• [Exercise goal] From the first line onward, reproduce the records exactly; the final line to include is the one holding "2018-06-21 | 比率: -32.76% -> -32.97%".

• [Excerpted records]
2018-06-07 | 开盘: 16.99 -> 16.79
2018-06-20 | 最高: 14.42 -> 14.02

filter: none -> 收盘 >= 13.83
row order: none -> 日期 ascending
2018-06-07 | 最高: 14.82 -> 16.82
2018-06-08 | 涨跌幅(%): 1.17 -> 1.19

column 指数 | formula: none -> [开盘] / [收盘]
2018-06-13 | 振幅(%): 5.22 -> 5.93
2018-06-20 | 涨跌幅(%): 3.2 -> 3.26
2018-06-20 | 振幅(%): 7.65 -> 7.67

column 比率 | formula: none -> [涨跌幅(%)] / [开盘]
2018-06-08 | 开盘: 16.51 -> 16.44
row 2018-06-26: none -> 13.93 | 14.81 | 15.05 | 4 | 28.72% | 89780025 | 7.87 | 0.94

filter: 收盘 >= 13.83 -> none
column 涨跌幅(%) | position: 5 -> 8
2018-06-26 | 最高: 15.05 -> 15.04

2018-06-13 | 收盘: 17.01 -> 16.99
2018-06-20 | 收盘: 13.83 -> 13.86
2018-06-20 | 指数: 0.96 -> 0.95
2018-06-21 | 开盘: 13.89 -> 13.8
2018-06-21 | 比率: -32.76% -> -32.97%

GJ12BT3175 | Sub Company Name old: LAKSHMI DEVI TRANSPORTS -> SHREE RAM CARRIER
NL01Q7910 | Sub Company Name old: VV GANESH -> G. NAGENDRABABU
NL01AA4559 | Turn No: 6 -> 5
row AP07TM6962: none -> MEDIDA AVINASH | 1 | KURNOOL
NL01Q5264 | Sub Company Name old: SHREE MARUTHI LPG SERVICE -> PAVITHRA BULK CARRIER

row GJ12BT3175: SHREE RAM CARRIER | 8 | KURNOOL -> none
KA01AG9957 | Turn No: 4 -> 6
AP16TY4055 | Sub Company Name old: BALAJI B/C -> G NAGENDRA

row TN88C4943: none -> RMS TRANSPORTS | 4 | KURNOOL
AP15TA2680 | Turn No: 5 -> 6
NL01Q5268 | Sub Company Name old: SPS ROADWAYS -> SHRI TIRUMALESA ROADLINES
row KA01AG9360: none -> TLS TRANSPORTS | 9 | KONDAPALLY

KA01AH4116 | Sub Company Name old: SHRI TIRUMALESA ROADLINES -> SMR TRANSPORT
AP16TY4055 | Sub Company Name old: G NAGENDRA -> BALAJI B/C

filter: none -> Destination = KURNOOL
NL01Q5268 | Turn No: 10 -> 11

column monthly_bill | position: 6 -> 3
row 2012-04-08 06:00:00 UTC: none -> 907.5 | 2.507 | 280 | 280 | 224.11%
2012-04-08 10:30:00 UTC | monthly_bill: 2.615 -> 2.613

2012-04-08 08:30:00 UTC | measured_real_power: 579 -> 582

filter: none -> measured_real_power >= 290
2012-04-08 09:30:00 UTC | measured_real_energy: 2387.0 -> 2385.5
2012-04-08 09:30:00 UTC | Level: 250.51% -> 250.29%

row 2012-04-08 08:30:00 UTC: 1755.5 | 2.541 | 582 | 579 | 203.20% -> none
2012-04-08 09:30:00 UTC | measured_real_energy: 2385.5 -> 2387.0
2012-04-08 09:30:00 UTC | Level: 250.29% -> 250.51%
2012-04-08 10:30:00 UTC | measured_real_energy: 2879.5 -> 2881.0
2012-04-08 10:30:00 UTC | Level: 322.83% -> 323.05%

• [Task solution]
2018-06-07 | 开盘: 16.99 -> 16.79
2018-06-20 | 最高: 14.42 -> 14.02

filter: none -> 收盘 >= 13.83
row order: none -> 日期 ascending
2018-06-07 | 最高: 14.82 -> 16.82
2018-06-08 | 涨跌幅(%): 1.17 -> 1.19

column 指数 | formula: none -> [开盘] / [收盘]
2018-06-13 | 振幅(%): 5.22 -> 5.93
2018-06-20 | 涨跌幅(%): 3.2 -> 3.26
2018-06-20 | 振幅(%): 7.65 -> 7.67

column 比率 | formula: none -> [涨跌幅(%)] / [开盘]
2018-06-08 | 开盘: 16.51 -> 16.44
row 2018-06-26: none -> 13.93 | 14.81 | 15.05 | 4 | 28.72% | 89780025 | 7.87 | 0.94

filter: 收盘 >= 13.83 -> none
column 涨跌幅(%) | position: 5 -> 8
2018-06-26 | 最高: 15.05 -> 15.04

2018-06-13 | 收盘: 17.01 -> 16.99
2018-06-20 | 收盘: 13.83 -> 13.86
2018-06-20 | 指数: 0.96 -> 0.95
2018-06-21 | 开盘: 13.89 -> 13.8
2018-06-21 | 比率: -32.76% -> -32.97%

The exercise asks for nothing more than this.